[[ INPUT MATERIAL, beginning ]]

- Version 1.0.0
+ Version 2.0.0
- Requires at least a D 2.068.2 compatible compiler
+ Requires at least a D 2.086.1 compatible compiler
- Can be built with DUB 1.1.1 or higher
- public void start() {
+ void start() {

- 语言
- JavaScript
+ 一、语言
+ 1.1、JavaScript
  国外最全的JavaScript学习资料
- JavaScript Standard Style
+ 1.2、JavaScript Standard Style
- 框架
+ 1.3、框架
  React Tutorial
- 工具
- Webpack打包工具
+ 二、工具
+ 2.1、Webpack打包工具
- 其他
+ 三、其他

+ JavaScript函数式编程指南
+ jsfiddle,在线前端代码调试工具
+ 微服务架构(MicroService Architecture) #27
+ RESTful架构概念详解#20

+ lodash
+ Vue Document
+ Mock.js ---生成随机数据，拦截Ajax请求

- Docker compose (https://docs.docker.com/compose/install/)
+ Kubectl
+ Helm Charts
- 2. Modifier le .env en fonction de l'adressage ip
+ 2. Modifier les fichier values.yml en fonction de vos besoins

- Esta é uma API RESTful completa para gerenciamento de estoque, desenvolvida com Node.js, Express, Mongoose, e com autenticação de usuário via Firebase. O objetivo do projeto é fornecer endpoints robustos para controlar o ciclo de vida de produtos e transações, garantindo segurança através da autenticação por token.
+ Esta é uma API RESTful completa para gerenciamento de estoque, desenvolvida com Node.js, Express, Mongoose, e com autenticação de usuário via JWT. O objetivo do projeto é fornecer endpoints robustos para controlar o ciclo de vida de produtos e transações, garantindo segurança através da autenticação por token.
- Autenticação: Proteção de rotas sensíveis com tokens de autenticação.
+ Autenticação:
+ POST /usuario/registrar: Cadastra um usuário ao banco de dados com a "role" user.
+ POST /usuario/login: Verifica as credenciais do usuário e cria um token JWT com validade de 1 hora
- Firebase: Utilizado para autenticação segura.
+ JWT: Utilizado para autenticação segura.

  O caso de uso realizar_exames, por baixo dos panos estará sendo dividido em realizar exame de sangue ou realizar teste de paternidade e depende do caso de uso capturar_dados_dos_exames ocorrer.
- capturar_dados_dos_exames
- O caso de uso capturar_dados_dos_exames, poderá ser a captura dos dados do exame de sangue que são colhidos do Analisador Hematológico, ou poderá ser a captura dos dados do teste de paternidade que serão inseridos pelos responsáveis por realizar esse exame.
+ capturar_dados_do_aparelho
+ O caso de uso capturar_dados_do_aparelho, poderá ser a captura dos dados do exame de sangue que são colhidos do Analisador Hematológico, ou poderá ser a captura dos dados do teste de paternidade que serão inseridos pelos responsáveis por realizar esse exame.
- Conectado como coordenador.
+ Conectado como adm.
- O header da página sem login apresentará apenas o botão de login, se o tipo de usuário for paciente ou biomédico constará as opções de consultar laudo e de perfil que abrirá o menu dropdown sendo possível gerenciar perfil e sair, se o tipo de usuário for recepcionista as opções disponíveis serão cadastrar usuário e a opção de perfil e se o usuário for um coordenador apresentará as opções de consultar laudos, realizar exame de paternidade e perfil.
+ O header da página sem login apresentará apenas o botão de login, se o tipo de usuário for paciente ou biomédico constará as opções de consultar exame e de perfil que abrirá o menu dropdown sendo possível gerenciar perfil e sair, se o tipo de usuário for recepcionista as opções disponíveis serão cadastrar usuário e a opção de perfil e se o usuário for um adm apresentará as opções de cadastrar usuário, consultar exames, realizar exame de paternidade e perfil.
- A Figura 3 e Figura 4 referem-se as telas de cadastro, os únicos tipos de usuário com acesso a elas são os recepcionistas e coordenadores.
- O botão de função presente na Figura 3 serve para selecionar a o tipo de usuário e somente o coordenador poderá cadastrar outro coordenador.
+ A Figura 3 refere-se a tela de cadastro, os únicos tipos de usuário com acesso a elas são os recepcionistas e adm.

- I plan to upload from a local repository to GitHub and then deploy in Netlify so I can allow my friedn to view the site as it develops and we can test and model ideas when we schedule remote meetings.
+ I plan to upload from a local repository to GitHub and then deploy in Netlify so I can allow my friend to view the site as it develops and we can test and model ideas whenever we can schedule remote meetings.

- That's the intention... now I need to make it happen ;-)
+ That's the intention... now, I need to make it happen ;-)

[[ INPUT MATERIAL, end ]]

EXERCISE BRIEF:
The records above are to be returned exactly as they appear.

REPLY TO THE TASK:
- Version 1.0.0
+ Version 2.0.0
- Requires at least a D 2.068.2 compatible compiler
+ Requires at least a D 2.086.1 compatible compiler
- Can be built with DUB 1.1.1 or higher
- public void start() {
+ void start() {

- 语言
- JavaScript
+ 一、语言
+ 1.1、JavaScript
  国外最全的JavaScript学习资料
- JavaScript Standard Style
+ 1.2、JavaScript Standard Style
- 框架
+ 1.3、框架
  React Tutorial
- 工具
- Webpack打包工具
+ 二、工具
+ 2.1、Webpack打包工具
- 其他
+ 三、其他

+ JavaScript函数式编程指南
+ jsfiddle,在线前端代码调试工具
+ 微服务架构(MicroService Architecture) #27
+ RESTful架构概念详解#20

+ lodash
+ Vue Document
+ Mock.js ---生成随机数据，拦截Ajax请求

- Docker compose (https://docs.docker.com/compose/install/)
+ Kubectl
+ Helm Charts
- 2. Modifier le .env en fonction de l'adressage ip
+ 2. Modifier les fichier values.yml en fonction de vos besoins

- Esta é uma API RESTful completa para gerenciamento de estoque, desenvolvida com Node.js, Express, Mongoose, e com autenticação de usuário via Firebase. O objetivo do projeto é fornecer endpoints robustos para controlar o ciclo de vida de produtos e transações, garantindo segurança através da autenticação por token.
+ Esta é uma API RESTful completa para gerenciamento de estoque, desenvolvida com Node.js, Express, Mongoose, e com autenticação de usuário via JWT. O objetivo do projeto é fornecer endpoints robustos para controlar o ciclo de vida de produtos e transações, garantindo segurança através da autenticação por token.
- Autenticação: Proteção de rotas sensíveis com tokens de autenticação.
+ Autenticação:
+ POST /usuario/registrar: Cadastra um usuário ao banco de dados com a "role" user.
+ POST /usuario/login: Verifica as credenciais do usuário e cria um token JWT com validade de 1 hora
- Firebase: Utilizado para autenticação segura.
+ JWT: Utilizado para autenticação segura.

  O caso de uso realizar_exames, por baixo dos panos estará sendo dividido em realizar exame de sangue ou realizar teste de paternidade e depende do caso de uso capturar_dados_dos_exames ocorrer.
- capturar_dados_dos_exames
- O caso de uso capturar_dados_dos_exames, poderá ser a captura dos dados do exame de sangue que são colhidos do Analisador Hematológico, ou poderá ser a captura dos dados do teste de paternidade que serão inseridos pelos responsáveis por realizar esse exame.
+ capturar_dados_do_aparelho
+ O caso de uso capturar_dados_do_aparelho, poderá ser a captura dos dados do exame de sangue que são colhidos do Analisador Hematológico, ou poderá ser a captura dos dados do teste de paternidade que serão inseridos pelos responsáveis por realizar esse exame.
- Conectado como coordenador.
+ Conectado como adm.
- O header da página sem login apresentará apenas o botão de login, se o tipo de usuário for paciente ou biomédico constará as opções de consultar laudo e de perfil que abrirá o menu dropdown sendo possível gerenciar perfil e sair, se o tipo de usuário for recepcionista as opções disponíveis serão cadastrar usuário e a opção de perfil e se o usuário for um coordenador apresentará as opções de consultar laudos, realizar exame de paternidade e perfil.
+ O header da página sem login apresentará apenas o botão de login, se o tipo de usuário for paciente ou biomédico constará as opções de consultar exame e de perfil que abrirá o menu dropdown sendo possível gerenciar perfil e sair, se o tipo de usuário for recepcionista as opções disponíveis serão cadastrar usuário e a opção de perfil e se o usuário for um adm apresentará as opções de cadastrar usuário, consultar exames, realizar exame de paternidade e perfil.
- A Figura 3 e Figura 4 referem-se as telas de cadastro, os únicos tipos de usuário com acesso a elas são os recepcionistas e coordenadores.
- O botão de função presente na Figura 3 serve para selecionar a o tipo de usuário e somente o coordenador poderá cadastrar outro coordenador.
+ A Figura 3 refere-se a tela de cadastro, os únicos tipos de usuário com acesso a elas são os recepcionistas e adm.

- I plan to upload from a local repository to GitHub and then deploy in Netlify so I can allow my friedn to view the site as it develops and we can test and model ideas when we schedule remote meetings.
+ I plan to upload from a local repository to GitHub and then deploy in Netlify so I can allow my friend to view the site as it develops and we can test and model ideas whenever we can schedule remote meetings.

- That's the intention... now I need to make it happen ;-)
+ That's the intention... now, I need to make it happen ;-)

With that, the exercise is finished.